(Before-and-after change records)
[Start of Attachment]

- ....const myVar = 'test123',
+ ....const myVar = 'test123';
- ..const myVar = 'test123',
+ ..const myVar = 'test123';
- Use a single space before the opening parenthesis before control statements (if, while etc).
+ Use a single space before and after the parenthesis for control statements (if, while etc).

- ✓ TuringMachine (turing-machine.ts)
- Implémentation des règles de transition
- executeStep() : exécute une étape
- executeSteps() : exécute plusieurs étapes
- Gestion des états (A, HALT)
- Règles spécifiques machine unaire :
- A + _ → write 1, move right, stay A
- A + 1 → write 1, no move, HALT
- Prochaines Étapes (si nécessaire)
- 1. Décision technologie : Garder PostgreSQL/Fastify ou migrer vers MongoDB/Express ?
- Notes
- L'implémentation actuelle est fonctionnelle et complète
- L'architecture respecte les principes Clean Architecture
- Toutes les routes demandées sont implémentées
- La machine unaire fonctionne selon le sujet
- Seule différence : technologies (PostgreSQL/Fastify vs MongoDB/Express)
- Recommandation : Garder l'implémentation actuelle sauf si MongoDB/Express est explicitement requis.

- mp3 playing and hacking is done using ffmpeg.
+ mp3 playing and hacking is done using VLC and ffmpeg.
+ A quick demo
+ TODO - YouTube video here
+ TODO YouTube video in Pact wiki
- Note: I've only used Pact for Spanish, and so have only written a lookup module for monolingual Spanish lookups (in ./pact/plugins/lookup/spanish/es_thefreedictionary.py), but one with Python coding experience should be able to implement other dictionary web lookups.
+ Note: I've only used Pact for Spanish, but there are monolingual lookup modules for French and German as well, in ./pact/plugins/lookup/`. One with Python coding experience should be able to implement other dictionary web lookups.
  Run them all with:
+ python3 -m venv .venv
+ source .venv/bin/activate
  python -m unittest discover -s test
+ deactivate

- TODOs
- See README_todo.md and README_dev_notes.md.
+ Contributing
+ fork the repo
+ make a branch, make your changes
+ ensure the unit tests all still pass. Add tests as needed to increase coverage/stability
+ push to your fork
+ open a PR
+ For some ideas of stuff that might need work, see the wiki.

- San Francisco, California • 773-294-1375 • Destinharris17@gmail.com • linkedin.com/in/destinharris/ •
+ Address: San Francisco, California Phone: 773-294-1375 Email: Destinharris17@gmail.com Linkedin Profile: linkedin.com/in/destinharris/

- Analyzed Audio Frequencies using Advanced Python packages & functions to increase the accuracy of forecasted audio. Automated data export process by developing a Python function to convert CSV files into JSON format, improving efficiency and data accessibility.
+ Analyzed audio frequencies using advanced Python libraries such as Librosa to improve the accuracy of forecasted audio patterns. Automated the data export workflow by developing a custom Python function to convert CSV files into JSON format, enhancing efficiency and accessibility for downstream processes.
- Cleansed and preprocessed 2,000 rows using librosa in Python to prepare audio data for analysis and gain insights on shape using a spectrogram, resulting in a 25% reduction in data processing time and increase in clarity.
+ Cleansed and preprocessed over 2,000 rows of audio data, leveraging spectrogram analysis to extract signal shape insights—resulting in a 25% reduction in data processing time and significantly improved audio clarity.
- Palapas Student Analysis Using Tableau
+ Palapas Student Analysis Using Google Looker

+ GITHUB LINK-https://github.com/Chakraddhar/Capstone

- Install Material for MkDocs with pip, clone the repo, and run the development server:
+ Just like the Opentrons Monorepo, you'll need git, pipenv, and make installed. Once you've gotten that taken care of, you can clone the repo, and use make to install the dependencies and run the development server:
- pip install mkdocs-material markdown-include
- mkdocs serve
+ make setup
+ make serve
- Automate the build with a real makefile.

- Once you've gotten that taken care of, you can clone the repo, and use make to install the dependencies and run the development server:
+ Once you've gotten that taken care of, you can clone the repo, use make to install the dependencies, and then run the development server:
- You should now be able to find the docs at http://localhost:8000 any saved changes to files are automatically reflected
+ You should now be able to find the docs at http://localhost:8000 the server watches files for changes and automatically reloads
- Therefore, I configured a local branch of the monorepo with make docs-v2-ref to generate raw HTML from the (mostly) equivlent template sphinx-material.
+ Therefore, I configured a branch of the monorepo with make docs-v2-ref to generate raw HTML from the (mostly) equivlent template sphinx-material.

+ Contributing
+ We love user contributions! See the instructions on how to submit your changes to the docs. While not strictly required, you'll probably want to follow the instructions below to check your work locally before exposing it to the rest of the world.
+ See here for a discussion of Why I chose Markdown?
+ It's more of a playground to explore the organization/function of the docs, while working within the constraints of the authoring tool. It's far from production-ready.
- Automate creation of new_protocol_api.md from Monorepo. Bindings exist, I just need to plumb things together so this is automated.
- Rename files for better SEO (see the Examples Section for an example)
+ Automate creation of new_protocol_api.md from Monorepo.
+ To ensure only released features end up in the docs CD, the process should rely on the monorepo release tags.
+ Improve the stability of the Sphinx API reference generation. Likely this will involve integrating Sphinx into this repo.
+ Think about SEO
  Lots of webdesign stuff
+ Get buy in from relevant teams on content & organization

[End of Attachment]

- TASK REQUIREMENTS
Given the data above, transcribe exactly the lines from the one containing "YouTube video here" down to the one containing "make your changes", and no others.

- FINAL ANSWER
+ TODO - YouTube video here
+ TODO YouTube video in Pact wiki
- Note: I've only used Pact for Spanish, and so have only written a lookup module for monolingual Spanish lookups (in ./pact/plugins/lookup/spanish/es_thefreedictionary.py), but one with Python coding experience should be able to implement other dictionary web lookups.
+ Note: I've only used Pact for Spanish, but there are monolingual lookup modules for French and German as well, in ./pact/plugins/lookup/`. One with Python coding experience should be able to implement other dictionary web lookups.
  Run them all with:
+ python3 -m venv .venv
+ source .venv/bin/activate
  python -m unittest discover -s test
+ deactivate

- TODOs
- See README_todo.md and README_dev_notes.md.
+ Contributing
+ fork the repo
+ make a branch, make your changes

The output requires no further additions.